" Le petit tabarnak "

Rassurez-vous, je ne blasphémerai pas en ces lignes. Je ne jure qu'en de rares occasions, comme lorsque je répète pour la centième fois la même chose à plus petit que moi, ou quand je découvre une griffe dessinée sur un mur à l'encre de Chine. Il m'arrive alors d'en mûrir un juteux, de préférence trisyllabique. Je le laisse rouler en bouche et le garde prisonnier tant que je le peux, avant de céder à l'irrépressible envie de le libérer dans la nature. Règle générale, je l'expulse sans tambour ni clairon. J'articule le moins possible, je ventile en douce. Sitôt grommelé, le gros mot s'envole dans un bruissement d'ailes. L'oiseau de malheur regagne ainsi son ciel. Ni vu ni connu.
En revanche, le sacre formulé avec l'énergie du désespoir tombe en un «boum!» retentissant et casse l'hystérie collective. Silence. L'objectif est servi, mais l'indignation ne tarde pas à naître dans les yeux ébahis. Fusent alors les chefs d'accusation. «Tu as dit ça, toi, Maman?» Et le verdict tombe. Coupable.
Les jurons audibles sont un peu casse-gueule parce qu'ils impliquent une reddition de comptes. Ils nous forcent ainsi à patiner, un peu à l'aveuglette, sans casque ni protège-genoux.
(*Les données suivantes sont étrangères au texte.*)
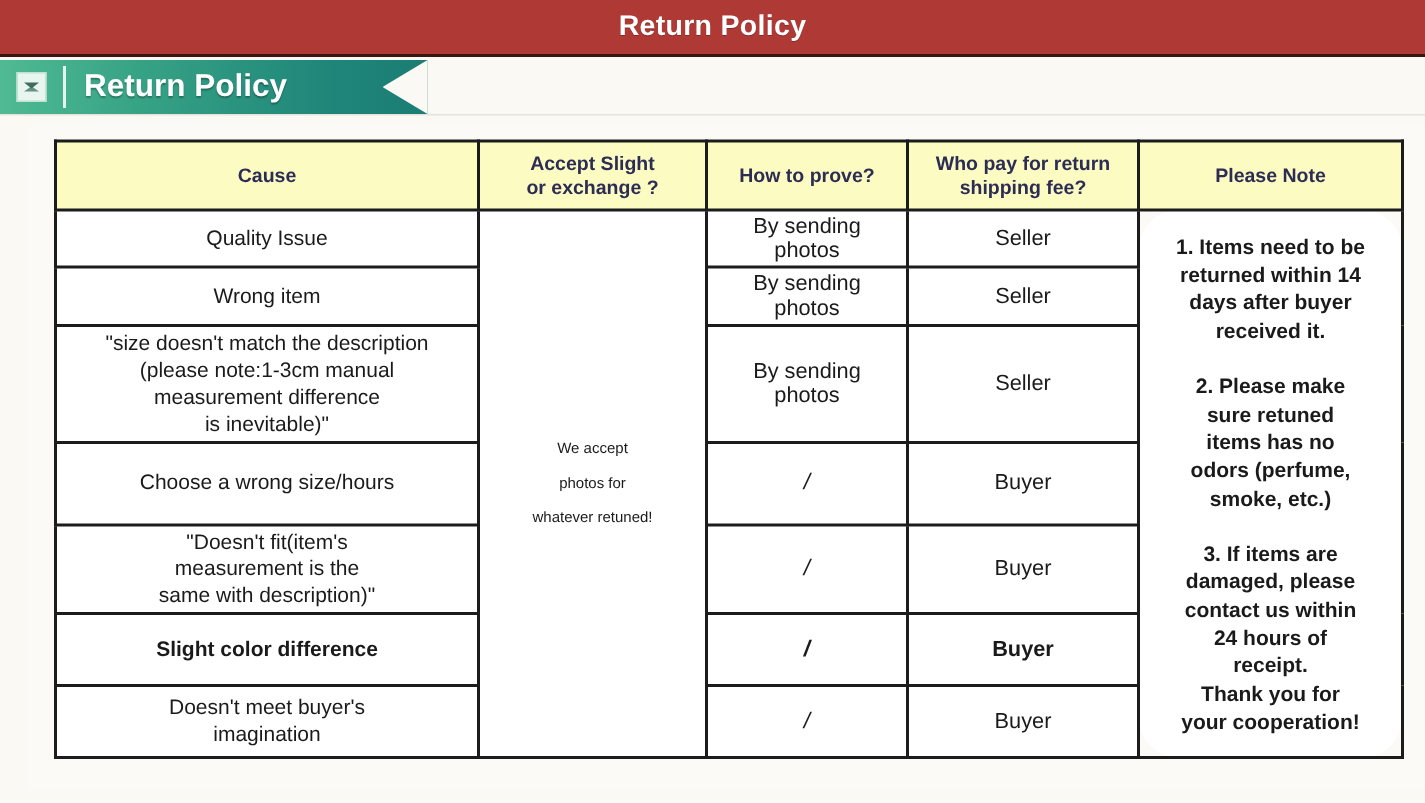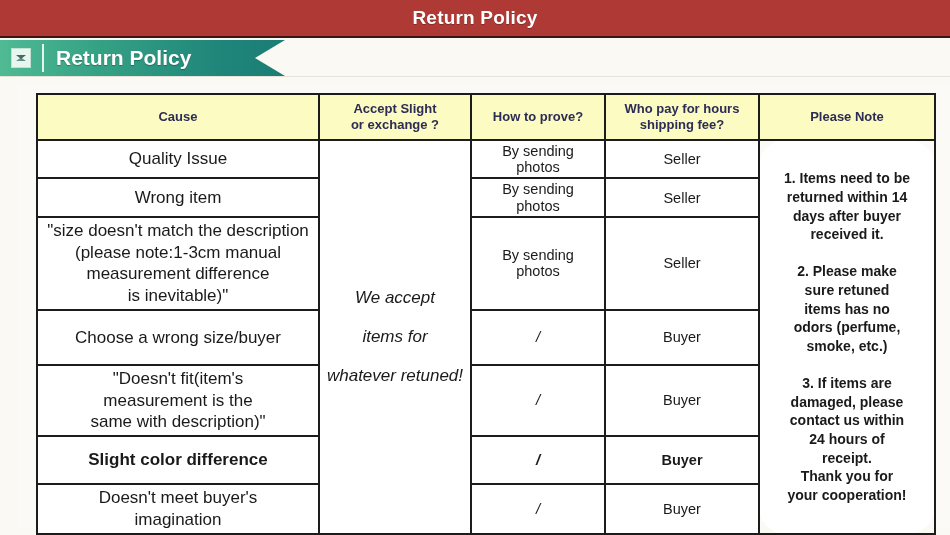"Who pay for hours" div { text: hours -> return }
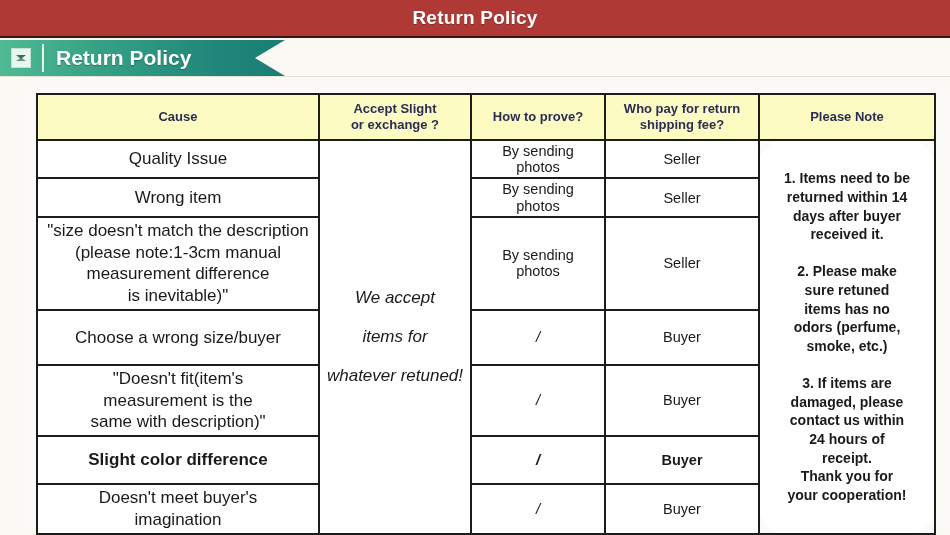"Quality Issue" .cell-cause { font-size: 17px -> 14px }
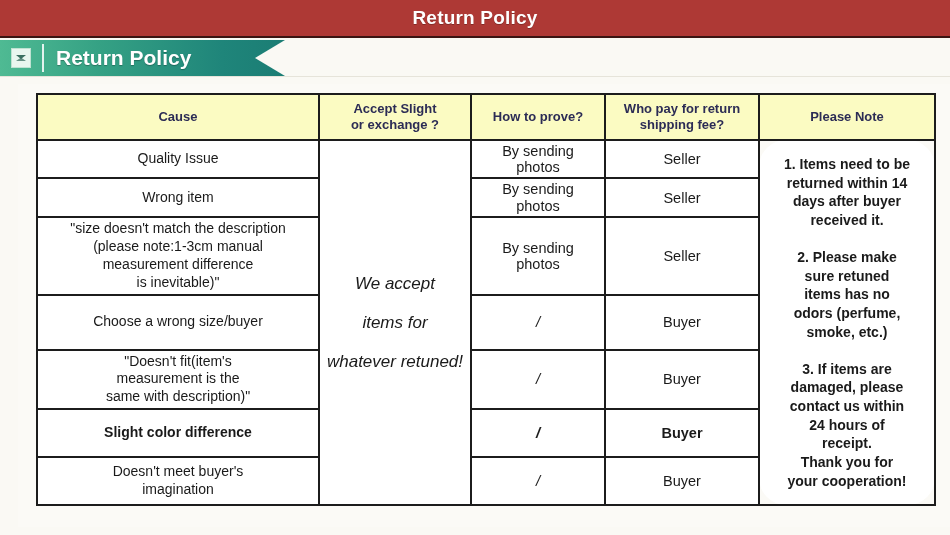"We accept" .cell-accept { font-size: 17px -> 10px; font-style: italic -> none }
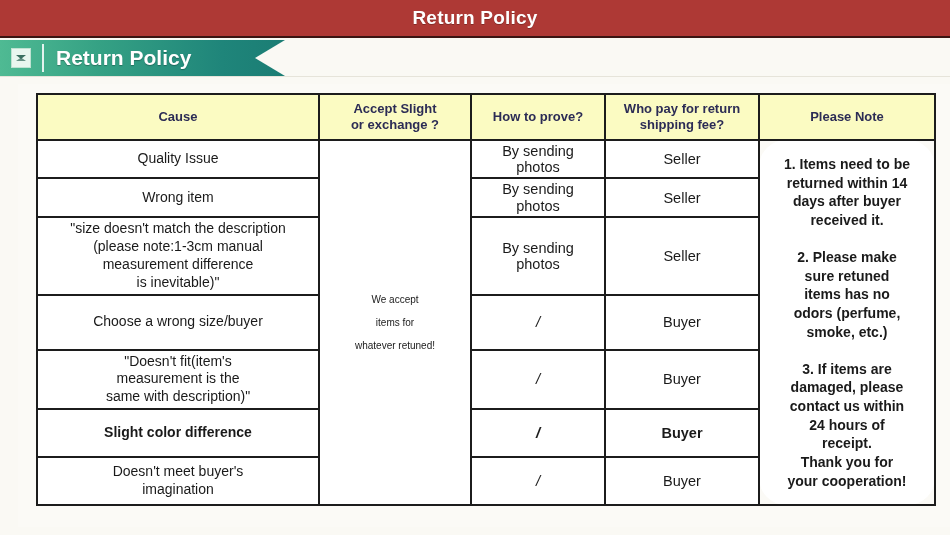"Choose a wrong size/buyer" td.cell-cause { text: size/buyer -> size/hours }
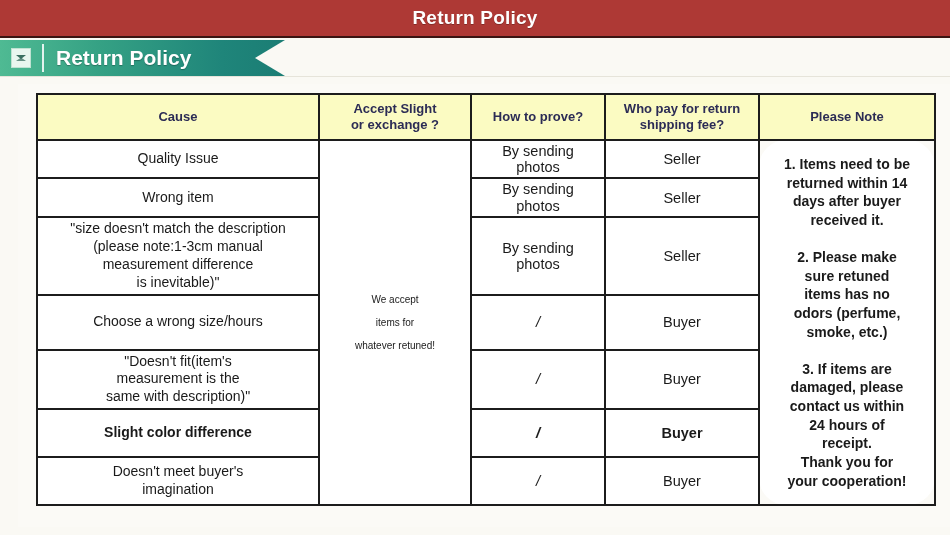"items for" div { text: items -> photos }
Mais les jurons font partie de notre patrimoine et il arrive que plus petit que soi souhaite expérimenter avec la texture et le poids des mots, précisément ceux coiffés des phonèmes "ak" ou "isse". Il y a de ces expressions invitantes, surtout celles prisées des locuteurs qui aiment faire dans la couleur.
Pour assouvir l'esprit vif et curieux de plus petit que vous, pourquoi ne pas feuilleter, avec lui, «Le petit tabarnak», un volume joliment illustré tout juste publié aux Éditions de La Pastèque? L'auteur, Jacques Goldstyn, rappelle avec finessse que tout le monde sait que "tabarnak" est un gros mot. Mais le fils de Saint-Eugène d'Argentenay, mieux connu sous son pseudonyme de caricaturiste Boris, invite l'apprenti lecteur à se questionner sur les origines du terme à travers son regard d'enfant. «Est-ce un monstre préhistorique, une maladie mortelle ou un terrible dictateur?».
J'ai été charmée par ce livre jeunesse riche en clins d'oeil qu'il faut résolument aborder avec humour. Le récit invite à prendre un détour vers le mystérieux refuge du tabernacle. L'église, cet antre mystique que les bambins des années 2000 n'ont plus l'heur de fréquenter. À lire le week-end ou pendant la relâche scolaire, histoire de laisser décanter un peu et d'éviter de trouver, au fond du sac à dos, une réprimande pour l'emploi d'un mot "poubelle" en classe.